German Shepherd Breed Origins and Caracteristics

The origin of the German shepherd must be found among the dogs used in Germany to guard and protect herds of sheep against wolves. In 1880, some breeders started the systematic selection and created in Stuttgart, on April 22nd 1899, the association of German shepherd friends (Verein für Deutsche Schäferhunde). The objective of this selection was to first find the qualities and not only an improvement of the external aspect. In this way, the German shepherd has become a dog used for multiple purposes. Nowadays, this dog is used especially as a guard, police, blood hound, sanitary and rescue dog to search for missing people in mountain slides, and of course it is one of the most used breeds as guiding dog for blind people. It has a flexible character, this dog is easily trained, it has a lively character but it accepts only one master.

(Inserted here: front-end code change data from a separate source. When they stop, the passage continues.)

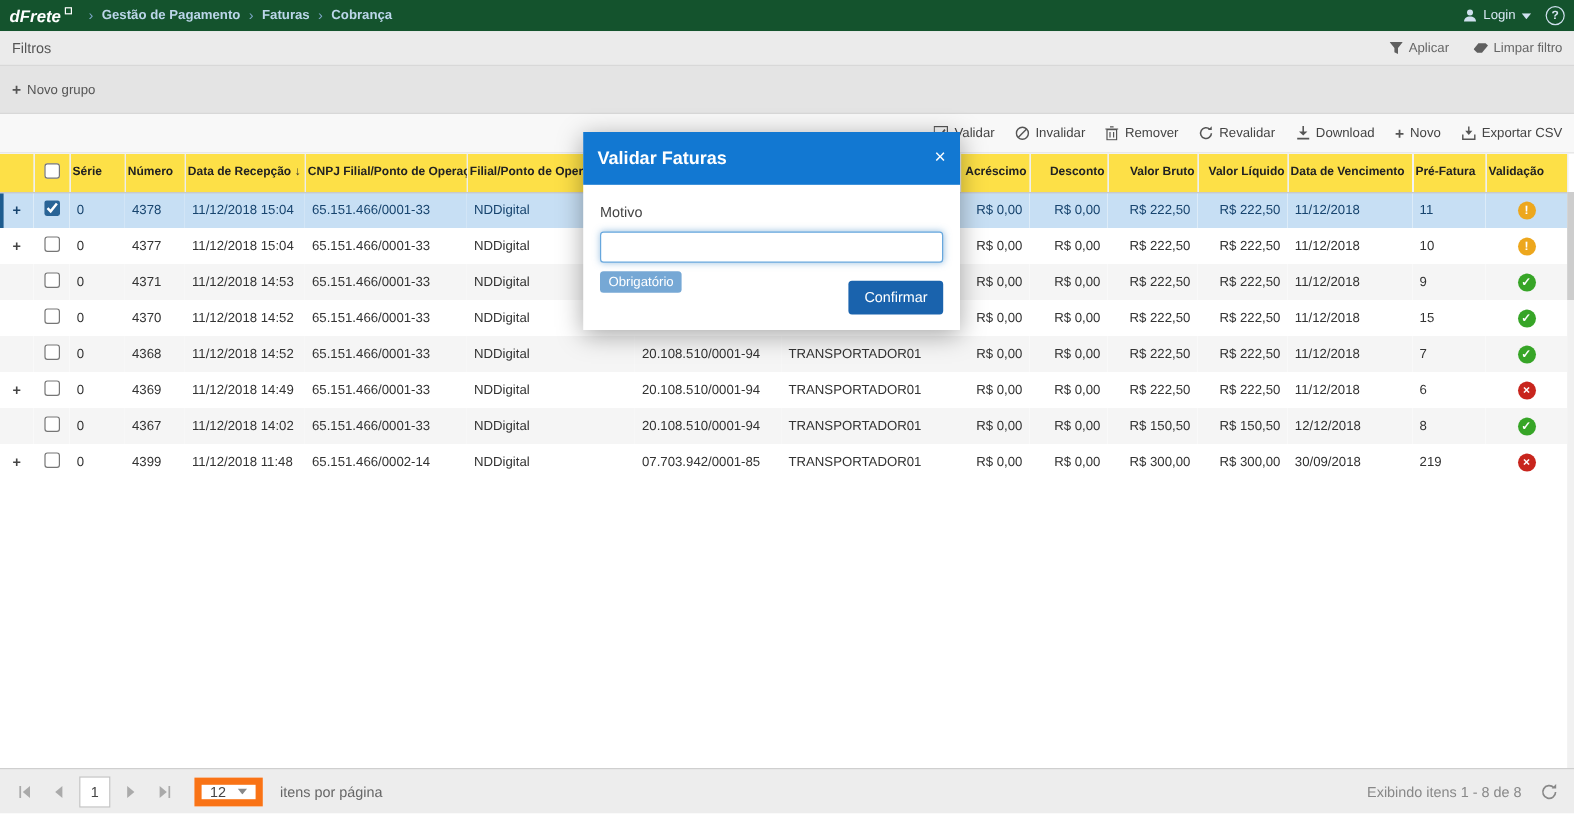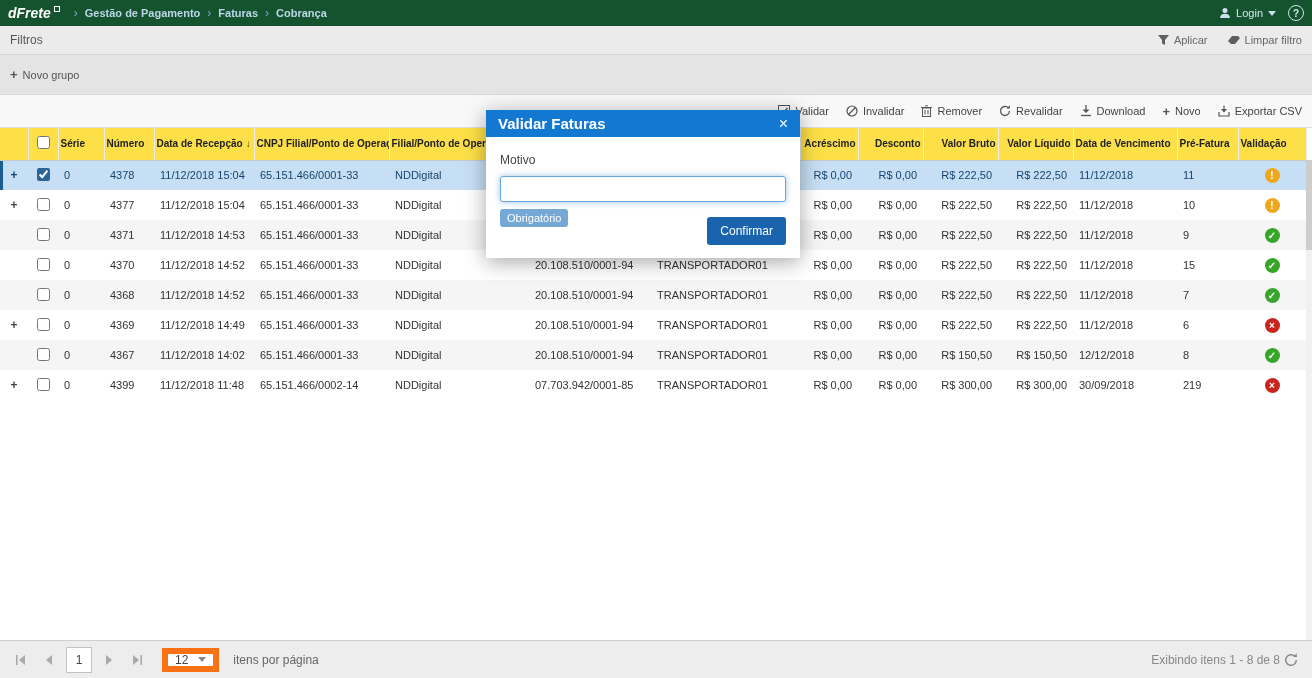--- a/index.html
+++ b/index.html
@@ -81,7 +81,7 @@
   
   .modal { position:absolute; left:486px; top:110px; width:314px; background:#fff;
     box-shadow:0 4px 20px rgba(0,0,0,.35); z-index:10; }
-  .modal-header { background:#1278d2; color:#fff; height:27px; display:flex; align-items:center;
+  .modal-header { background:#1278d2; color:#fff; height:44px; display:flex; align-items:center;
     padding:0 12px; font-size:15px; font-weight:bold; }
   .modal-close { margin-left:auto; font-size:16px; font-weight:normal; cursor:pointer; line-height:1; }
   .modal-body { padding:12px 14px 13px; }

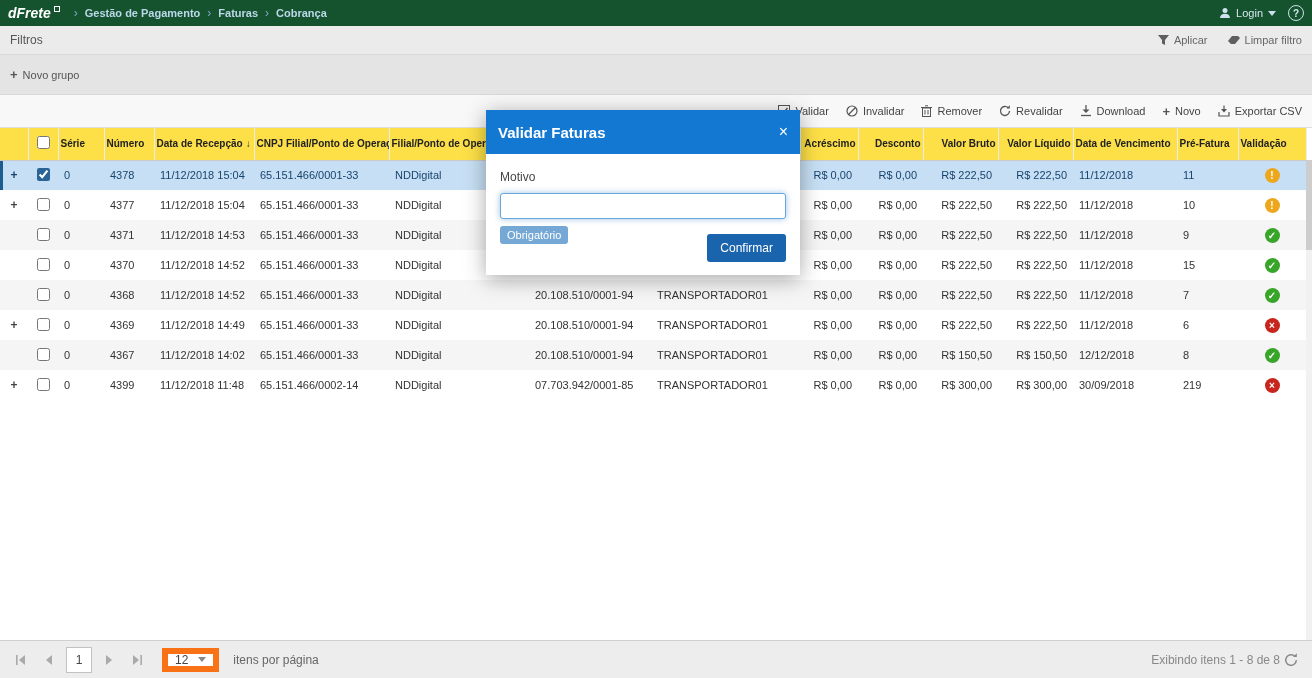--- a/index.html
+++ b/index.html
@@ -75,7 +75,7 @@
   .pg-size { display:flex; align-items:center; gap:10px; border:6px solid #f97316; background:#fff;
     height:24px; padding:0 7px; font-size:12px; color:#444; margin-left:8px; cursor:pointer; }
   .pg-label { font-size:12px; color:#666; margin-left:8px; }
-  .pager-right { margin-left:auto; display:flex; align-items:center; }
+  .pager-right { margin-left:auto; display:flex; align-items:center; gap:12px; }
   .pg-status { font-size:12px; color:#888; }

The most common German shepherd has a fur that can be qualified as double coat (1), although there are others with hard or long hair which is equally distributed and in continuous layers all along the body (2). Behind the ears, in the inner part of the rear section of the front legs and in the lumbar section, the hair is long enough on the sides. The German shepherd, with long and hard hair, has less resistance to bad weather as the variety of short-haired dogs, but it does have a wool-like hair layer thick enough, its breeding is authorized. The third kind is the long-haired German shepherd, which in most cases does not have the wool-like hair layer and in this kind of dogs the fur falls like in a saddle roof with a strip on the back. It is not useful for selective breeding.

Size: male 60-66 cm, female 55-61, the weight is not indicated in the standards. The correlation between the height and the length of the body must be 9:10 (the body is not square); the breed characteristics must be clear. Colors: black, steel gray, ashes-like gray, wolf, reddish yellow or reddish brown, one color or with patches that are regularly brown, yellow and whitish gray. The black saddle is accepted. In black dogs, the lower layer is black; in others it is less light than the topcoat. The white small patches on the chest are accepted. The definitive color of puppies cannot be determined until the topcoat has already developed.

In the rear limbs due to an atavism sometimes there is a fifth finger that is called dewclaw (3). It should be removed right after birth because it can very frequently bleed.